Crafting a Ruffs Ring
If you have a minute, let's take you briefly through the process...
A Ruffs signet ring takes around four weeks to craft. Every ring is cast individually and tailor-made for each customer. 'Casting' refers to the method of creating our rings, either from new gold or making use of a customer's old, perhaps sentimental, gold. This method involves pouring molten gold into a mould unique to each ring.
We cast each piece because it allows us to have complete control over the size, shape and weight of a given ring. This contrasts to the method of stamping out a ring from a sheet of metal and joined at the band. Many ring makers choose this method. It often produces a thinner ring and is beholden to the individual dies a manufacturer holds. We have evolved and perfected this method over a quarter of a century and feel this gives the best possible result - a ring of equal substance and elegance.
Every ring we make has to be hallmarked - by law. This is a valuable add-on in my opinion because not only is it a guarantee that we have made exactly what we say we are going to make but it is also a record for posterity.
There are five marks inside our signet rings: CNAR is our maker’s mark for Cyril Norman Aubery Ruff. Next, a stylised Rose that represents the Sheffield Assay Office, where all of our work is sent. Then two symbols - an Imperial Crown and either 375, 585, 750 or 916 - indicating 9ct, 14ct, 18ct or 22ct gold respectively; and finally a date-letter which is letter representing the year. This year, 2018 is an "s". Making the model, casting and hallmarking will take two weeks.

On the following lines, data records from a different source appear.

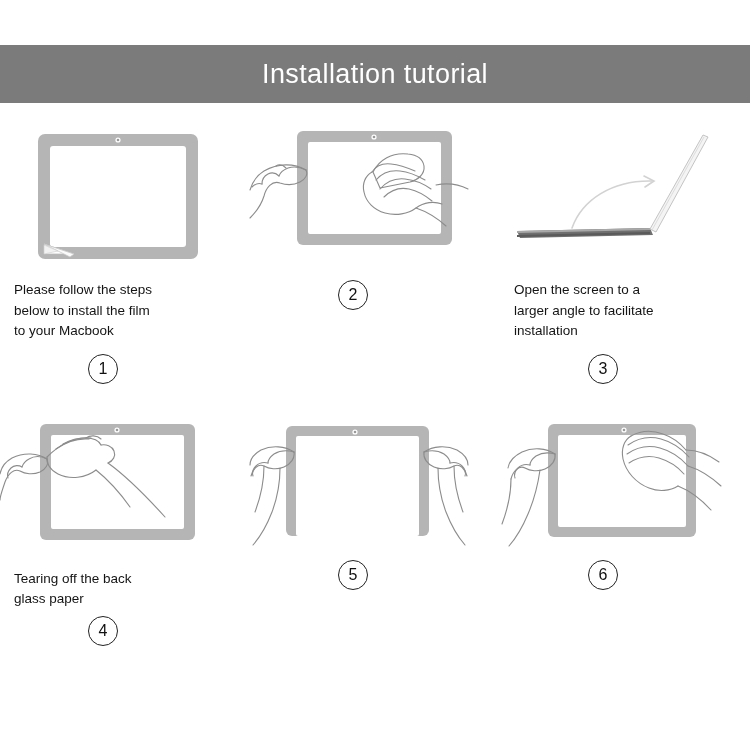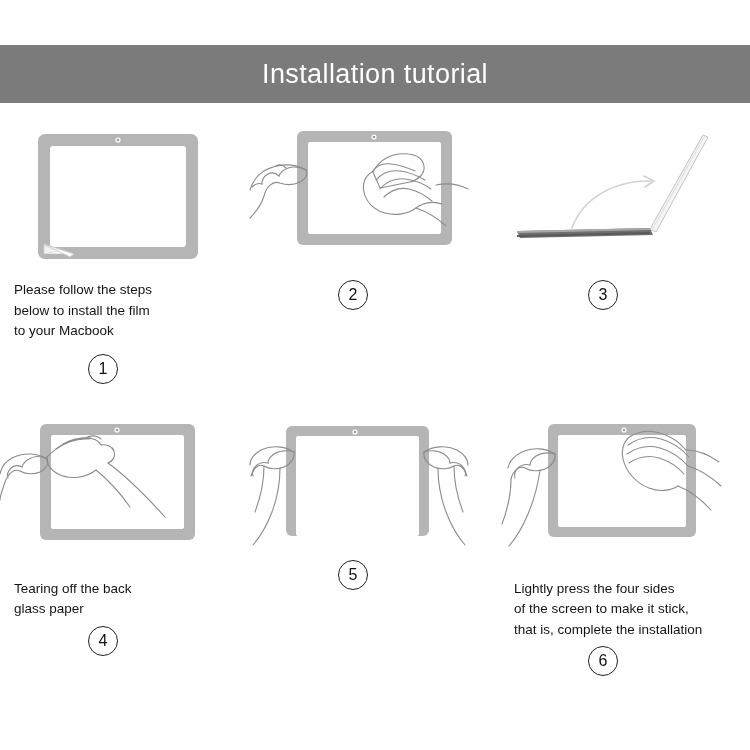--- a/index.html
+++ b/index.html
@@ -133,6 +133,9 @@
           </g>
         </svg>
       </div>
+      <div class="caption">Open the screen to a
+larger angle to facilitate
+installation</div>
       <div class="num-wrap">
         <div class="num">3</div>
       </div>

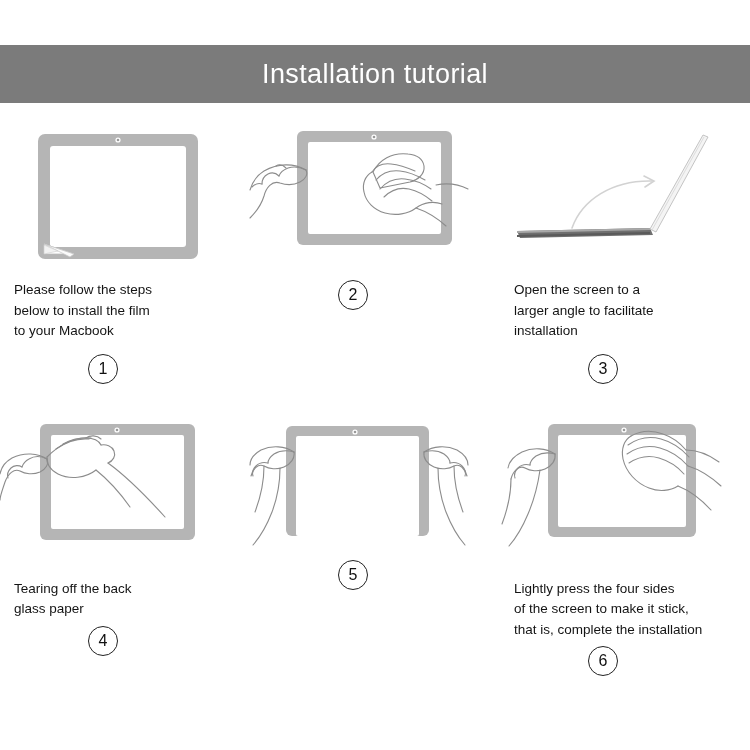--- a/index.html
+++ b/index.html
@@ -32,7 +32,7 @@
     margin-left:14px;margin-right:6px;margin-top:12px;
     white-space:pre-line;
   }
-  .row2 .caption{margin-top:25px;}
+  .row2 .caption{margin-top:15px;}
   .num-wrap{position:relative;height:62px;}
   .num{
     position:absolute;left:88px;top:12px;

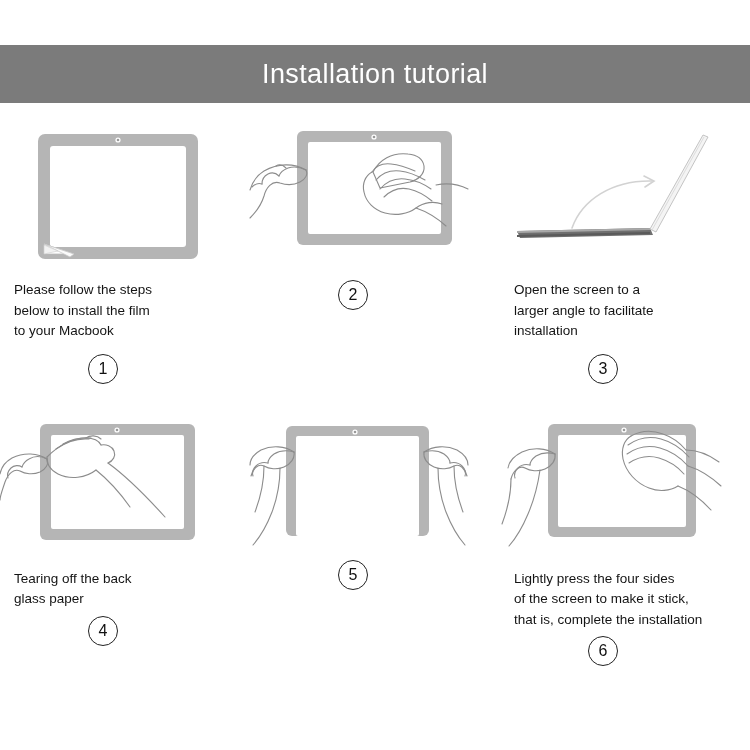--- a/index.html
+++ b/index.html
@@ -236,9 +236,6 @@
           </g>
         </svg>
       </div>
-      <div class="caption">Lightly press the four sides
-of the screen to make it stick,
-that is, complete the installation</div>
       <div class="num-wrap">
         <div class="num">6</div>
       </div>

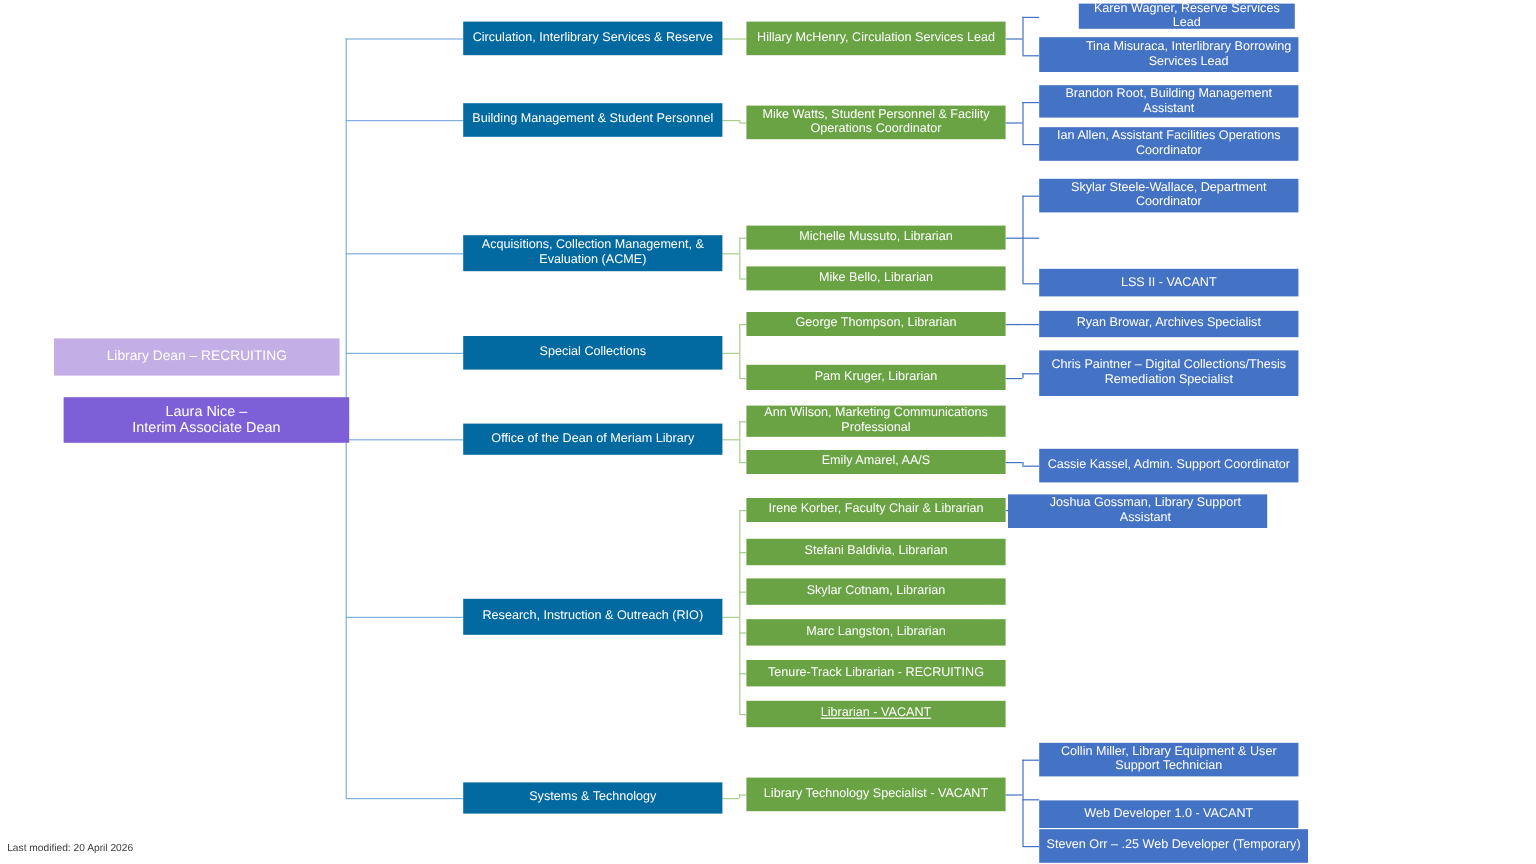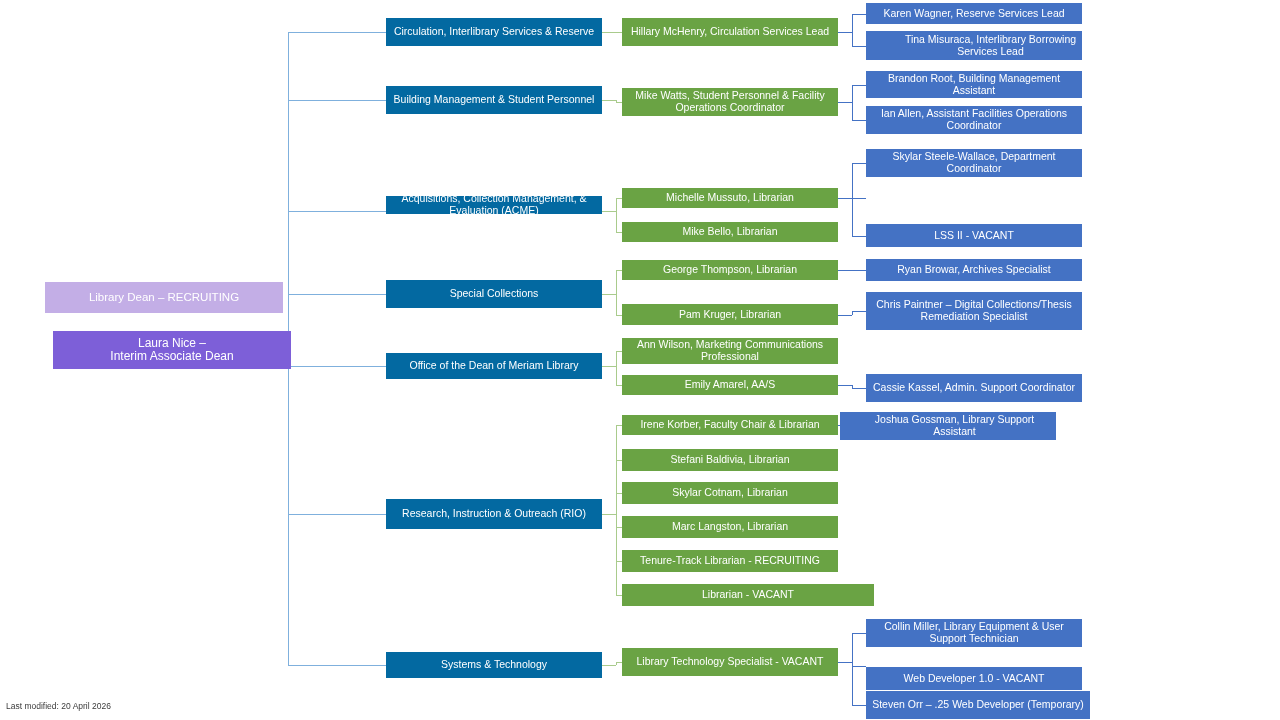--- a/index.html
+++ b/index.html
@@ -89,7 +89,7 @@
     <div class="lnk h lnk-navy" style="left: 838px; top: 32px; width: 14px;"></div>
     <div class="lnk v lnk-navy" style="left: 852px; top: 14px; height: 32px;"></div>
     <div class="lnk h lnk-navy" style="left: 852px; top: 14px; width: 14px;"></div>
-    <div class="node lvl-staff" style="left: 866px; top: 3px; width: 216px; height: 21px;">Karen Wagner, Reserve Services Lead</div>
+    <div class="node lvl-staff" style="left: 899px; top: 3px; width: 180px; height: 21px;">Karen Wagner, Reserve Services Lead</div>
     <div class="lnk h lnk-navy" style="left: 852px; top: 46px; width: 14px;"></div>
     <div class="node lvl-staff" style="left: 866px; top: 31px; width: 216px; height: 29px; padding-left: 36px;">Tina Misuraca, Interlibrary Borrowing Services Lead</div>
     <div class="lnk h lnk-blue" style="left: 288px; top: 100px; width: 98px;"></div>

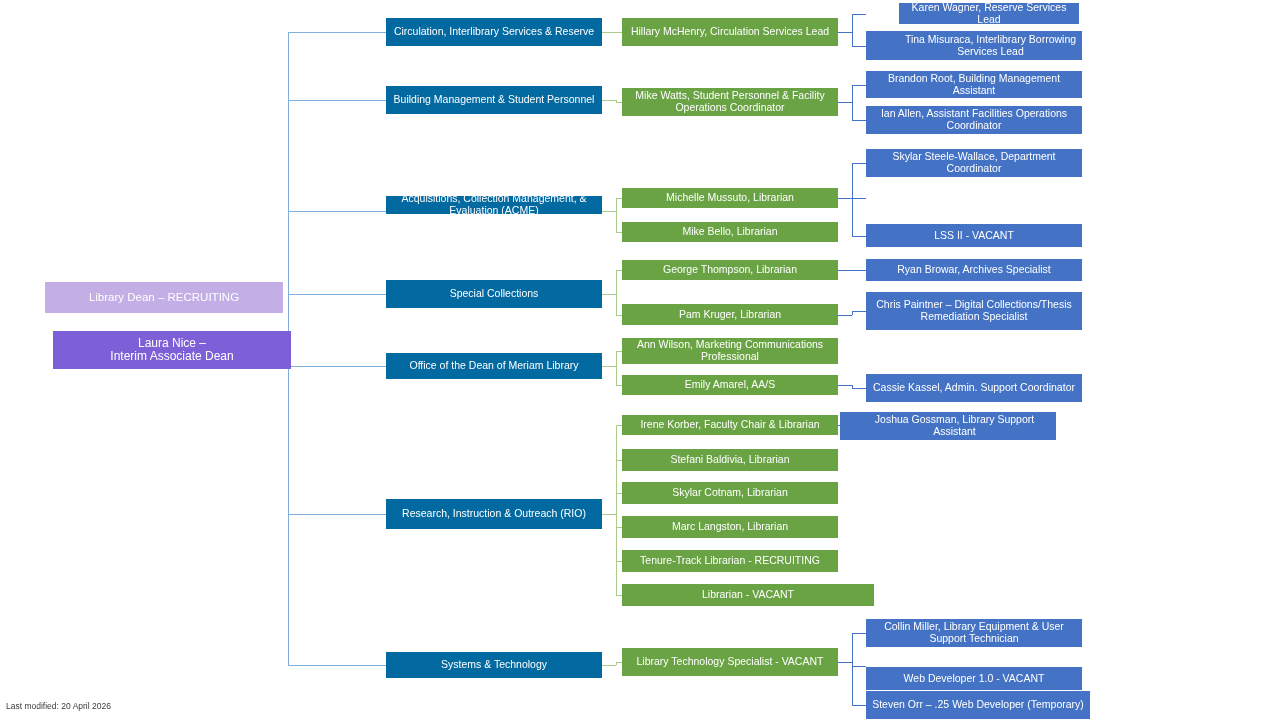--- a/index.html
+++ b/index.html
@@ -105,7 +105,7 @@
     <div class="lnk h lnk-navy" style="left: 852px; top: 120px; width: 14px;"></div>
     <div class="node lvl-staff" style="left: 866px; top: 106px; width: 216px; height: 28px;">Ian Allen, Assistant Facilities Operations Coordinator</div>
     <div class="lnk h lnk-blue" style="left: 288px; top: 211px; width: 98px;"></div>
-    <div class="node lvl-dept" style="left: 386px; top: 196px; width: 216px; height: 18px;">Acquisitions, Collection Management, &amp; Evaluation (ACME)</div>
+    <div class="node lvl-dept" style="left: 386px; top: 196px; width: 216px; height: 30px;">Acquisitions, Collection Management, &amp; Evaluation (ACME)</div>
     <div class="lnk h lnk-green" style="left: 602px; top: 211px; width: 14px;"></div>
     <div class="lnk v lnk-green" style="left: 616px; top: 198px; height: 34px;"></div>
     <div class="lnk h lnk-green" style="left: 616px; top: 198px; width: 6px;"></div>

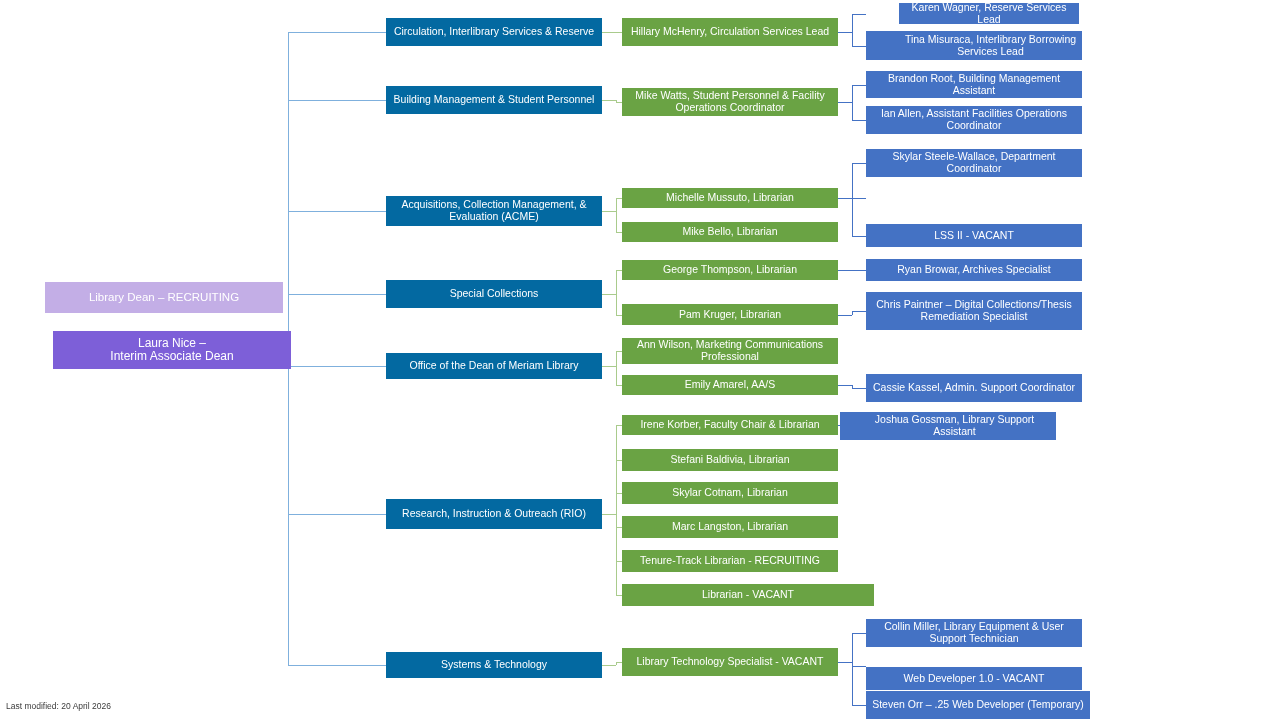--- a/index.html
+++ b/index.html
@@ -166,7 +166,7 @@
     <div class="lnk h lnk-green" style="left: 616px; top: 561px; width: 6px;"></div>
     <div class="node lvl-lead" style="left: 622px; top: 550px; width: 216px; height: 22px;">Tenure-Track Librarian - RECRUITING</div>
     <div class="lnk h lnk-green" style="left: 616px; top: 595px; width: 6px;"></div>
-    <div class="node lvl-lead" style="left: 622px; top: 584px; width: 252px; height: 22px;">Librarian - VACANT</div>
+    <div class="node lvl-lead" style="left: 622px; top: 584px; width: 216px; height: 22px; text-decoration: underline;">Librarian - VACANT</div>
     <div class="lnk h lnk-blue" style="left: 288px; top: 665px; width: 98px;"></div>
     <div class="node lvl-dept" style="left: 386px; top: 652px; width: 216px; height: 26px;">Systems &amp; Technology</div>
     <div class="lnk h lnk-green" style="left: 602px; top: 665px; width: 14px;"></div>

Customers can choose to have their rings seal-engraved (in the negative) or carved for show (in the positive) with a crest; or surface-engraved with initials. In the third week the ring is engraved by one of our highly skilled engravers. Like us, they are small, family run businesses focused solely on engraving and we have partnered with them for over two generations. All our rings are engraved by hand using traditional methods which are centuries old. The apprenticeship required to engrave at this level takes five years and ten years for stone engraving.